Benefits Offered by the Canadian Government in Retirement

1. Canada Pension Plan (CPP)

Canada Pension Plan is a taxable benefit available to Canadians over the age of 59. To be eligible to receive CPP payments, you have to be at least 60 years old and must have made at least one valid CPP contribution. It is a monthly benefit which replaces a part of your income in retirement. The amount that you receive depends on the age when you choose to start the CPP pension and your average earnings during the years that you have worked. CPP payments are not automatic, and you need to apply to receive CPP.

The standard age for starting CPP is 65 years. However, the earliest you can receive CPP payments is at age 60, and you can choose to defer CPP payments until 70. The monthly payment amount increases for each month you choose to defer the payments. Along with the CPP pension payment, you can also qualify for other CPP benefits such as Disability Pension, Survivor’s Pension, Death Benefit etc.

You can use WOWA’s CPP calculator to approximate the monthly CPP benefit you would receive. Residents of Quebec are eligible to receive Quebec Pension Plan (QPP) payments instead of the CPP.

2. Old Age Security (OAS)

Old Age Security is a monthly benefit available to seniors who are 65 years or older. In most cases, you get enrolled automatically; however, in some cases, you may need to submit an application at Service Canada.
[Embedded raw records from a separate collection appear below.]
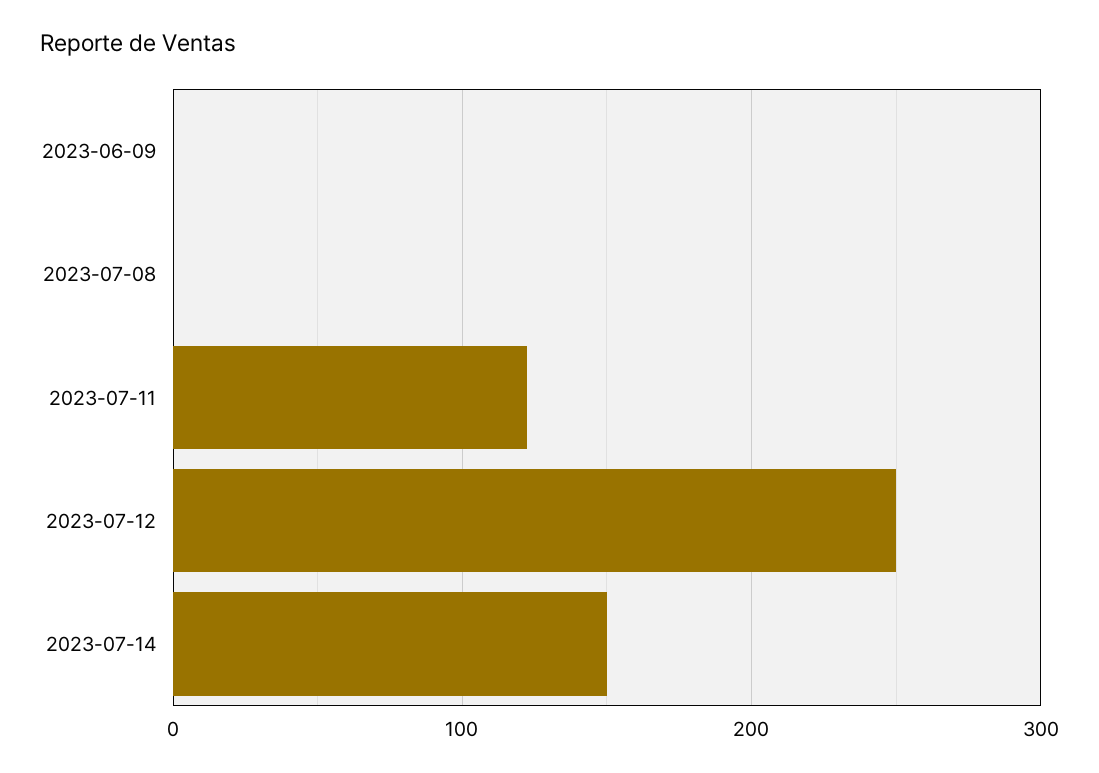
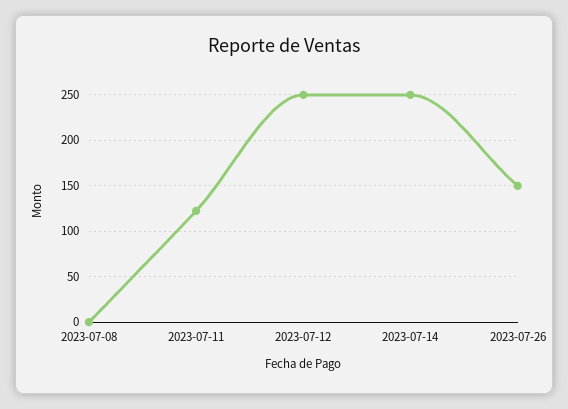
2023-06-09: 0 -> none
2023-07-14: 150 -> 250
2023-07-26: none -> 150

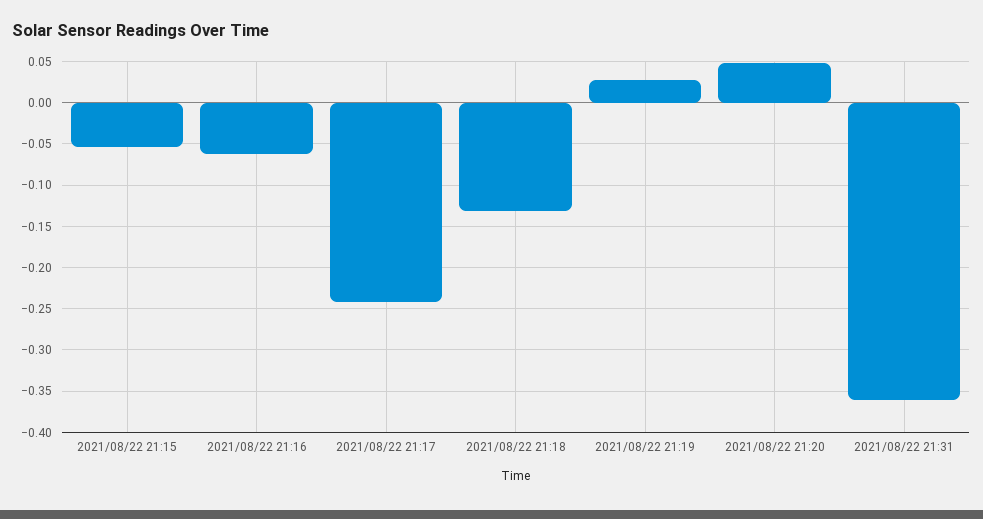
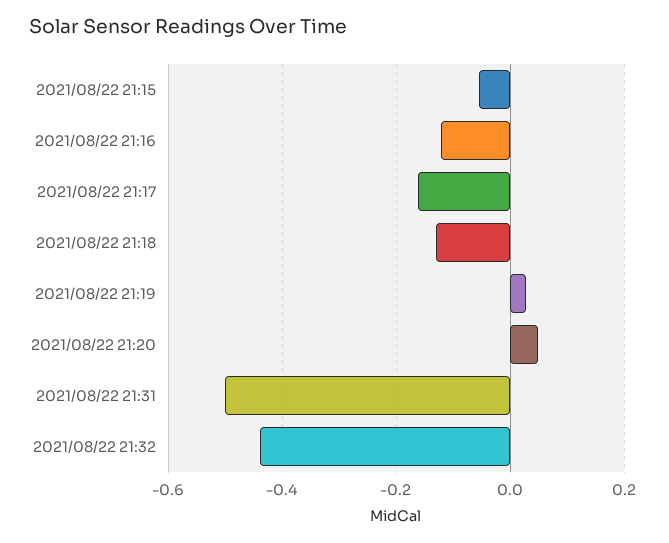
2021/08/22 21:16: -0.06 -> -0.12
2021/08/22 21:17: -0.24 -> -0.16
2021/08/22 21:31: -0.36 -> -0.5
2021/08/22 21:32: none -> -0.44

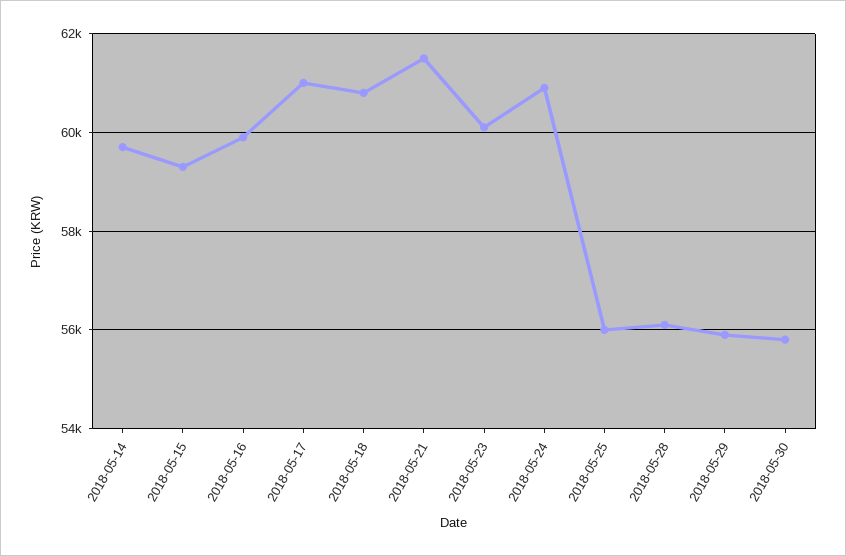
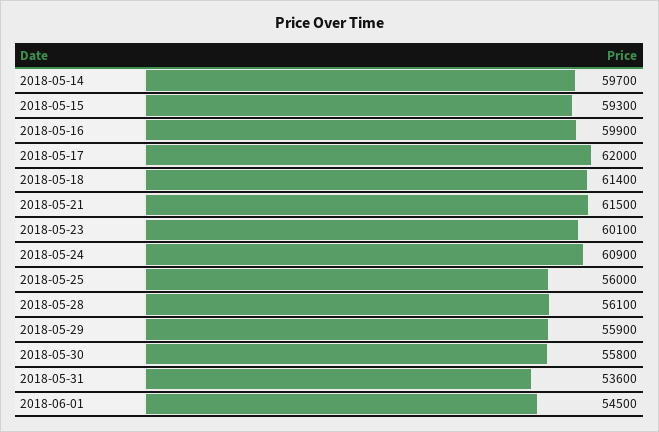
2018-05-17: 61000 -> 62000
2018-05-18: 60800 -> 61400
2018-05-31: none -> 53600
2018-06-01: none -> 54500

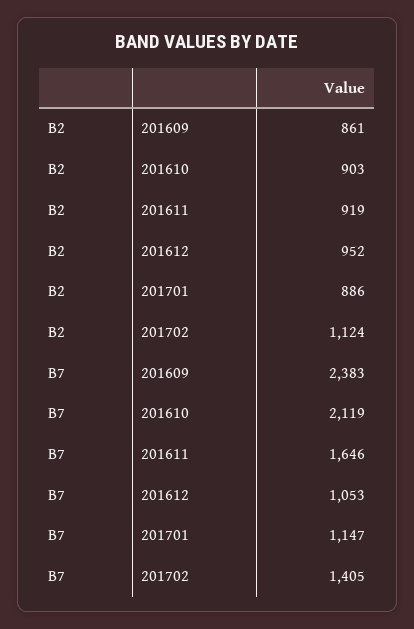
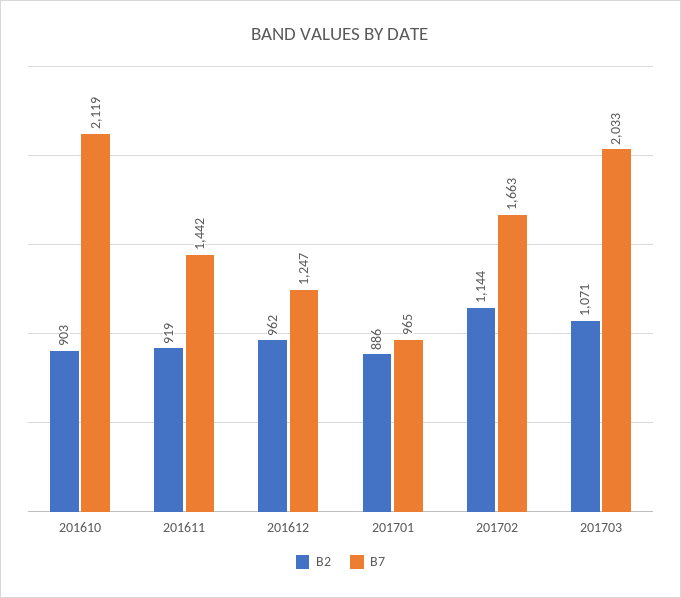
B2, 201609: 861 -> none
B2, 201612: 952 -> 962
B2, 201702: 1124 -> 1144
B7, 201609: 2383 -> none
B7, 201611: 1646 -> 1442
B7, 201612: 1053 -> 1247
B7, 201701: 1147 -> 965
B7, 201702: 1405 -> 1663
B2, 201703: none -> 1071
B7, 201703: none -> 2033

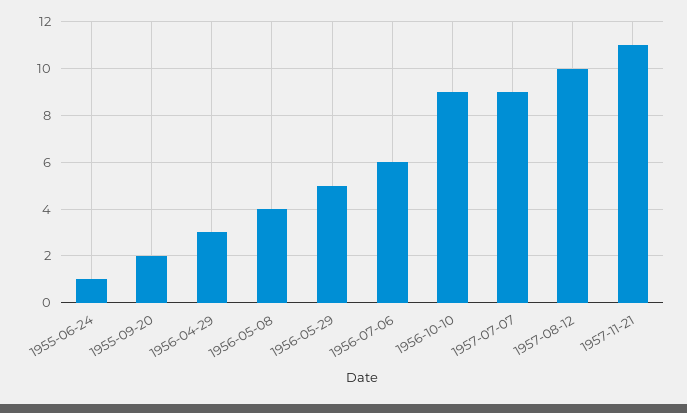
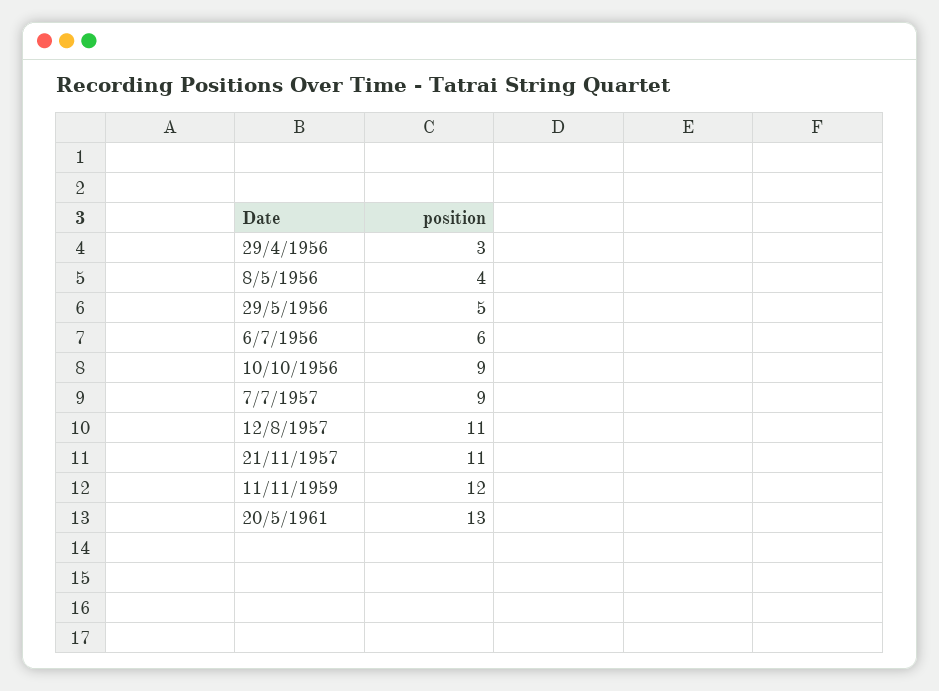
1955-06-24: 1 -> none
1955-09-20: 2 -> none
1957-08-12: 10 -> 11
11/11/1959: none -> 12
20/5/1961: none -> 13

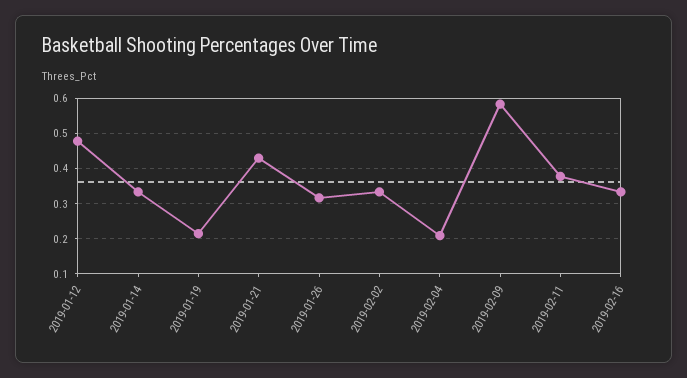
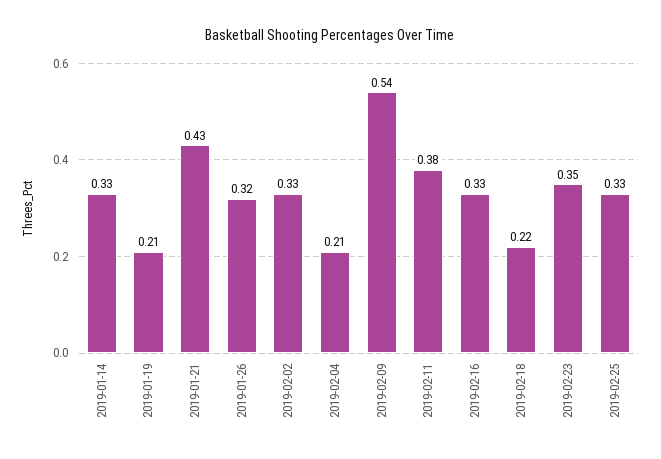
2019-01-12: 0.48 -> none
2019-02-09: 0.58 -> 0.54
2019-02-18: none -> 0.22
2019-02-23: none -> 0.35
2019-02-25: none -> 0.33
Similar to CPP, you can choose to defer the payments and receive a higher pension amount for each month that you defer till the age of 75.

Eligibility for Old Age Security and the payment amount depends on your income and the duration that you have lived in Canada or a country with a social security arrangement with Canada after turning 18. Estimate how much you could receive with the Old Age Security calculator.

The calculators and content on this page are provided for general information purposes only. WOWA does not guarantee the accuracy of information shown and is not responsible for any consequences of the use of the calculator.